- Developer: Omninet
- Stable release: 12.1.0 / March 31, 2021; 4 years ago
- Written in: C# + .NET, C++
- Operating system: Windows
- Available in: German, English, French, Russian, Dutch, Polish, Czech
- Type: Business process management, Business service management, ITIL
- License: Proprietary commercial software
- Website: www.omnitracker.com

= Omnitracker =

Omnitracker is a proprietary business process platform developed by Omninet GmbH in Germany. Omnitracker is developed as modular software for medium and large companies. It is used to track, control and evaluate relevant business processes. The main area of application is the support of ITIL compliant processes, which manages requests, incidents/ errors, customer inquiries from the moment of creation to completion. Omnitracker received certifications of the Federal Association of IT-Mittelstand and Pink Elephant that covers nine processes.

== History ==
Omnitracker was developed by the privately owned company Omninet GmbH, based in Eckental located close to Nuremberg in 1998. Initially Omninet's focus was on quality management and software development processes. Omnitracker has since expanded across industries and modularly for business process platforms. In 2000, the focus on service management processes according to ITIL has been implemented in the Omnitracker. Numerous international clients use Omnitracker as mission-critical system in different service and technical processes.
Omnitracker 2012 has been classified by the analyst group, Info-Tech Research Group as a 'Value Champion' software.

== Orientation ==
The Omnitracker platform and applications automate IT-based workflows and are used by B2B customers in multiple industries such as Industrial companies, service organizations, IT service providers and government agencies. Omnitracker is used by several hundred installations. Notable clients include DB (German Railways), DATEV, Daimler, the German Patent and Trademark Office, SANYO, Siemens, tesa, NATO, and Belgian Defence.

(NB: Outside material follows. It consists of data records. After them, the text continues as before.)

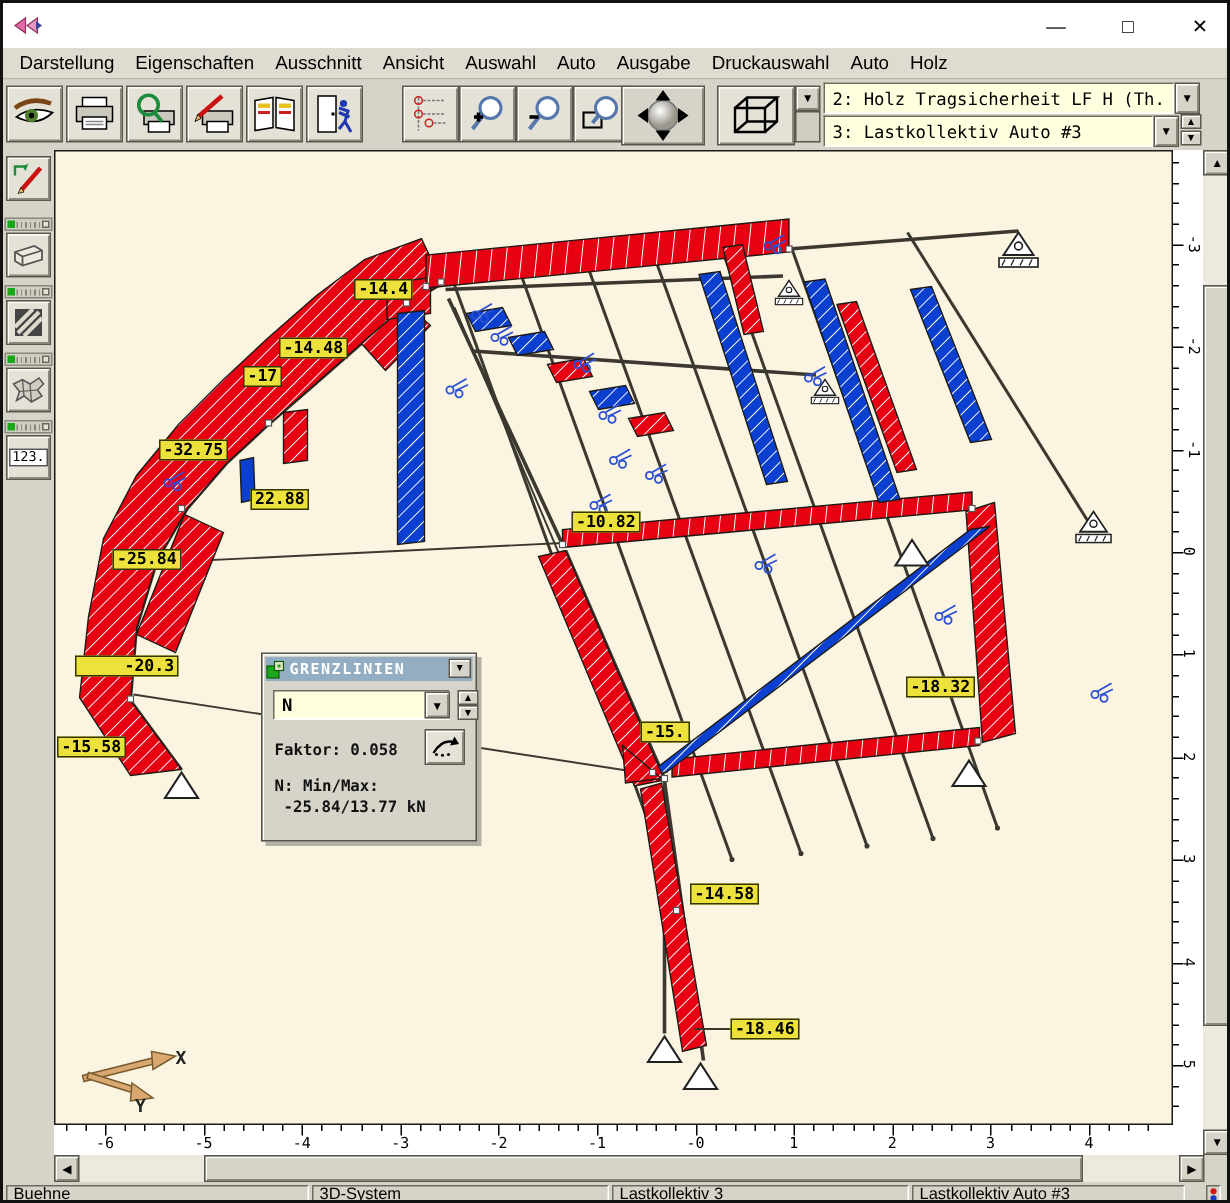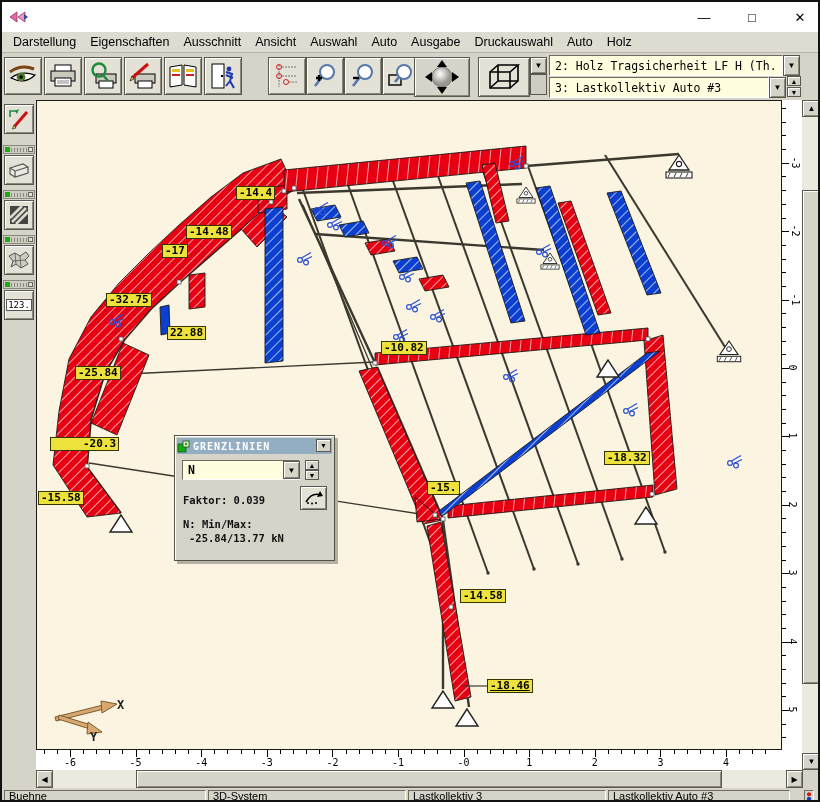--- a/index.html
+++ b/index.html
@@ -55,7 +55,7 @@
   .sfield{height:13px;border:1px solid;border-color:#6e6a5e #fff #fff #6e6a5e;font-size:11px;color:#000;
           padding:0 4px;margin-left:2px;display:flex;align-items:center;overflow:hidden;white-space:nowrap;}
   
-  .panel{position:absolute;left:172px;top:433px;width:161px;height:126px;background:#d6d3c8;
+  .panel{position:absolute;left:172px;top:433px;width:144px;height:126px;background:#d6d3c8;
          border:1px solid #55524a;box-shadow:inset 1px 1px 0 #fff, 3px 3px 0 #b3b0a4;z-index:20;}
   .ptitle{position:absolute;left:2px;top:2px;right:2px;height:16px;background:#93aec2;display:flex;align-items:center;}
   .ptitle-text{color:#fff;font-family:"DejaVu Sans Mono",monospace;font-weight:bold;font-size:10px;letter-spacing:1px;margin-left:3px;}

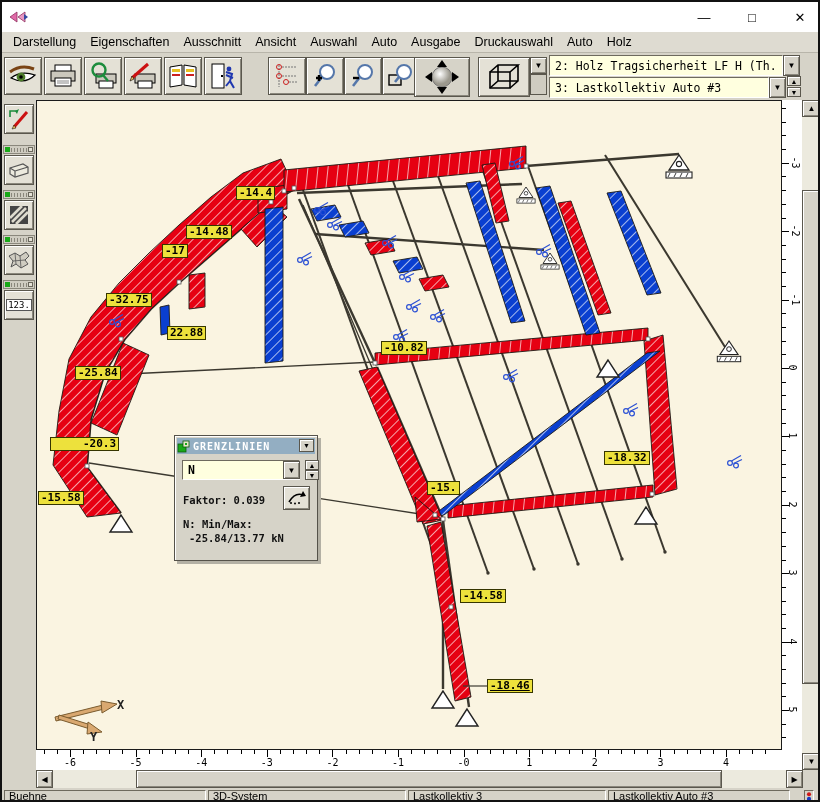--- a/index.html
+++ b/index.html
@@ -604,7 +604,7 @@
     <div class="dropbtn" style="left:108px;top:25px;height:18px;position:absolute">▼</div>
     <div class="spin" style="left:130px;top:24px;position:absolute">▲</div>
     <div class="spin" style="left:130px;top:34px;position:absolute">▼</div>
-    <div class="ptext" style="top:58px">Faktor: 0.039</div>
+    <div class="ptext" style="top:58px">Faktor: 0.058</div>
     <div class="pfxbtn">
       <svg width="20" height="16" viewBox="0 0 20 16">
         <path d="M2,12 Q8,2 16,5" fill="none" stroke="#000" stroke-width="1.6"></path>

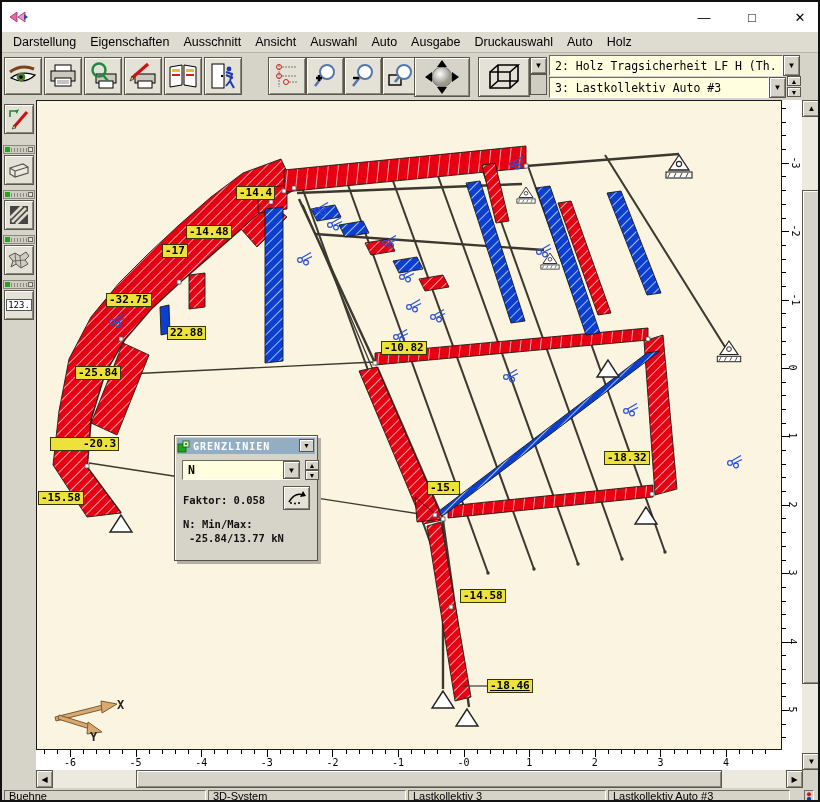--- a/index.html
+++ b/index.html
@@ -433,7 +433,7 @@
         <div class="fl" style="left: 567px; top: 350px;">-18.32</div>
         <div class="fl" style="left: 390px; top: 380px;">-15.</div>
         <div class="fl" style="left: 423px; top: 488px;">-14.58</div>
-        <div class="fl" style="left: 450px; top: 578px; text-decoration: underline;">-18.46</div>
+        <div class="fl" style="left: 450px; top: 578px;">-18.46</div>
       </div>
   </div>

== Development and sales ==
The system development and the international support are operated exclusively in the parent company located in Eckental Germany. Sales are made directly through Omninet and via Omninet's partners.

== Functions ==
The multitenant Omnitracker platform consists of a base system, modular base components and clients.
Unlimited user-specific extensions can be configured and controlled via open interfaces. The system has its own graphical workflow editor; rule-based notifications and escalations. The data model as well as the rights and role concept are freely configurable. Reports and statistics can also be automated.

== Individual modules ==
Currently Omnitracker has 12 business process platform based applications, IT Service Management Center V3 (ITSM) - for control of ITIL-compliant IT service management processes and customer service processes, Project Management Center - Project Planning and Control, Stock & Order Management - support the ordering and delivery process, Contract Management Center - to support contract management and Systems Engineering Center - management of software development processes (ALM).

== Licensing ==
The licensing model is modular for the basic server components and concurrent based on (simultaneous) users. Additional to the classic license purchase, an optional license renting and a pay-per-use model (depending on actual usage time) is provided.